Ia meniup lilin ulang tahunnya yang ke-22 dan terus menangis.
02.00
Air matanya tak berhenti. Tidur menghentikannya.
04.00
Waktunya, Hayatun bangun. Ia mulai mengerjakan rutinitasnya yang berkaitan dengan mencuci—diakhiri dengan berwudhu. Subuh yang menusuk tetapi ia tetap salat dengan penuh paku. Ia merasa sudah membereskan segalanya—bahkan kamar Ismail kemarin.
08.00
Dor… Dor… Dorrr…
Terdengar bunyi gedoran keras pada pintu kamarnya. Ia bisa mengenali suara itu tanpa kata-kata yang mengikutinya. Itu Bapa.
“Mail, itu kondom siapa di kamarmu??!!” Teriaknya keras.
“Buka!!!!”
“Jangan macam-macam kau!”
“Pakkk… santailah, Mail sudah besar. Jangan teriak-teriak… masih pagi, nanti tetangga dengar.”
“Jangan kau bela terus anakmu ini, Hayatun. Biar aku saja yang urus. Dua hari lalu ada lelaki yang menginap di kamarnya, kau kira aku tak mengerti sama gay-gay itu, hah?”
“Jangan kau pikir cuma Ibrahim yang bisa menyembelih Ismail, aku Bahar juga bisa. Mana mau aku malu, dengar kau Mail!!!”

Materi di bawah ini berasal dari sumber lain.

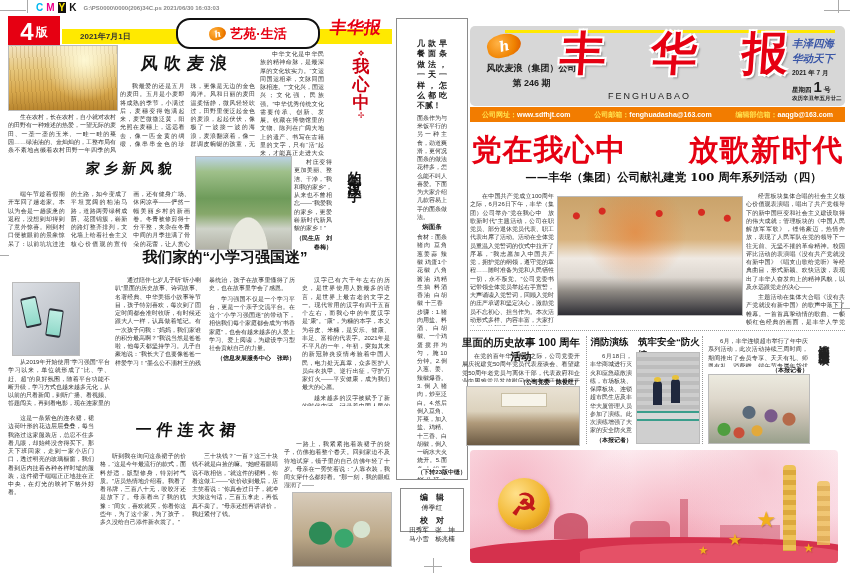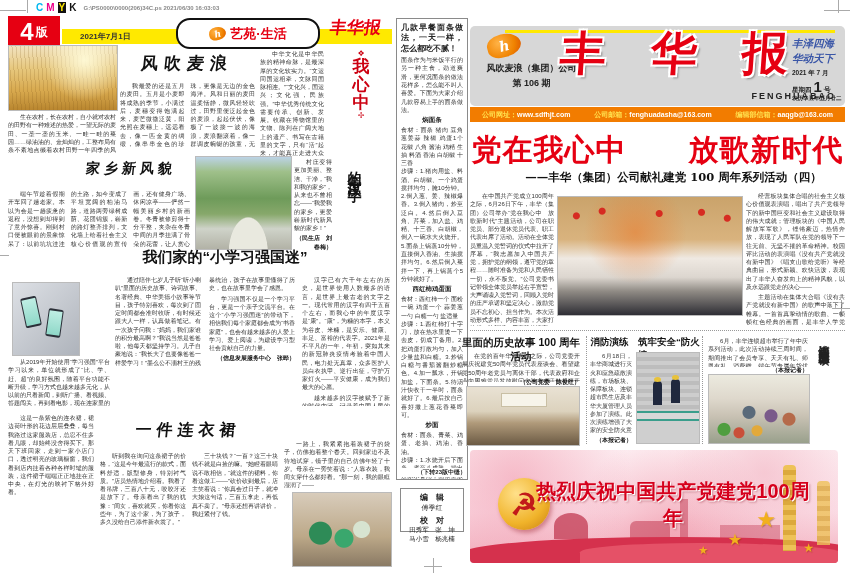"几款早餐面条做法，一天一样，怎么都吃不腻！" div.abs { padding: 4px -> 20px }
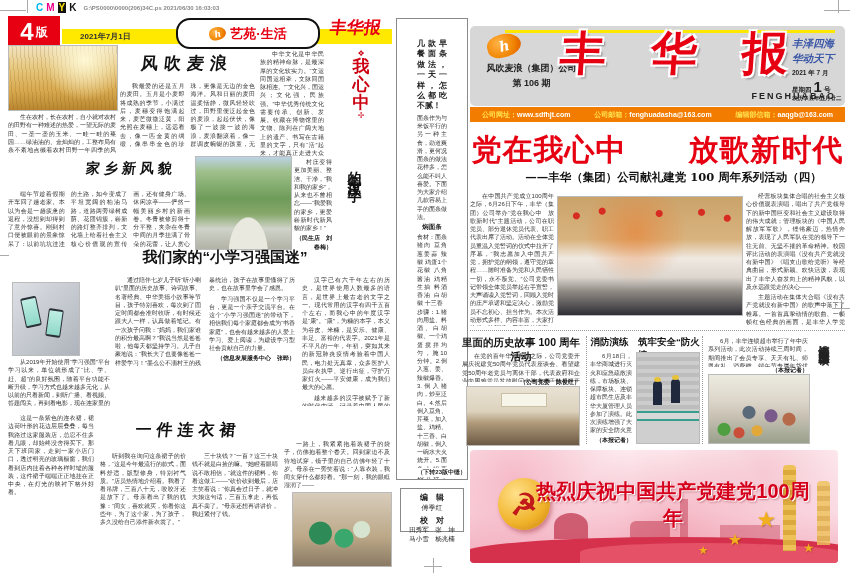"第 106 期" div.abs { text: 106 -> 246 }
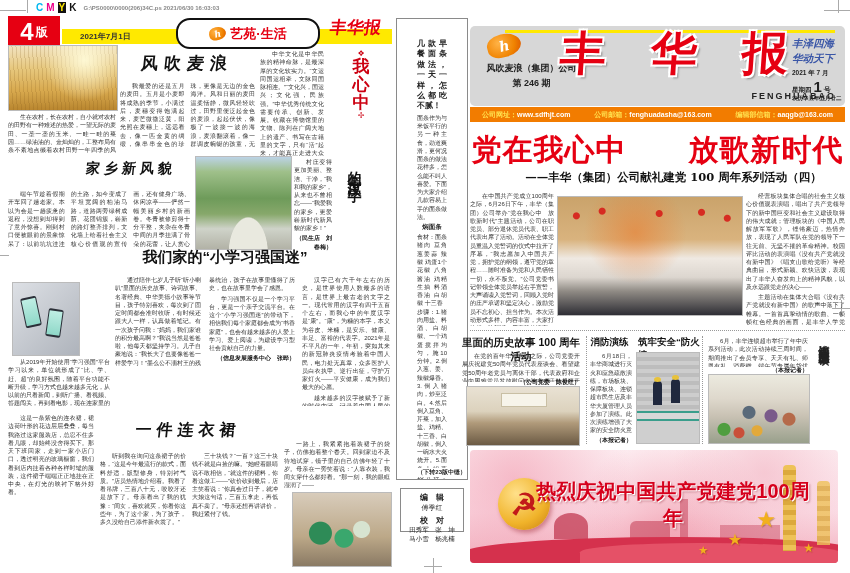"FENG" .pinyin { font-weight: bold -> normal; justify-content: flex-end -> flex-start }
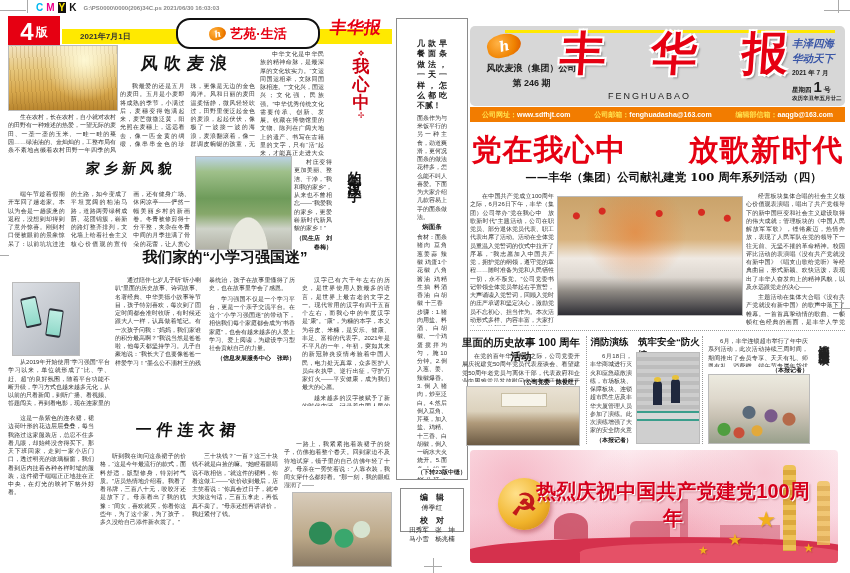"热烈庆祝中国共产党建党100周年" div.abs { html: <div>热烈庆祝中国共产党建党100周年</div> -> none }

Mail tersentak, seketika tubuhnya tegang, panas menjalar dan bibirnya bergetar. Air matanya kembali ingin mengucur namun tertahan dengan sigap ia menyembunyikan tubuh Diana dalam satu kali tarikan napas.
Mak, tolong… aku anakmu…
Inikah takut-mu, Mak??? Aura-aura itu…
Bapa, Bapa, ini tanda kasihku, Diana. Untukmu…
Lagu yang dulu sering kau putar—aku menjadi ia yang dulu kau kejar.
Diana yang sekarang telah kau hajar.
Mulai hari itu, Ismail dan Diana tidak punya pintu lagi.
Diana, judul lagu Koes Plus yang selalu Bapaknya putar dulu saat ia masih kecil.
Ismail telah menghidupkannya untuk Bapak—tapi sia-sia.
_______
*Would you still love me, when i am nothing new?~ penggalan lirik dari lagu Taylor Swift ft. Phoebe Bridgers – Nothing New.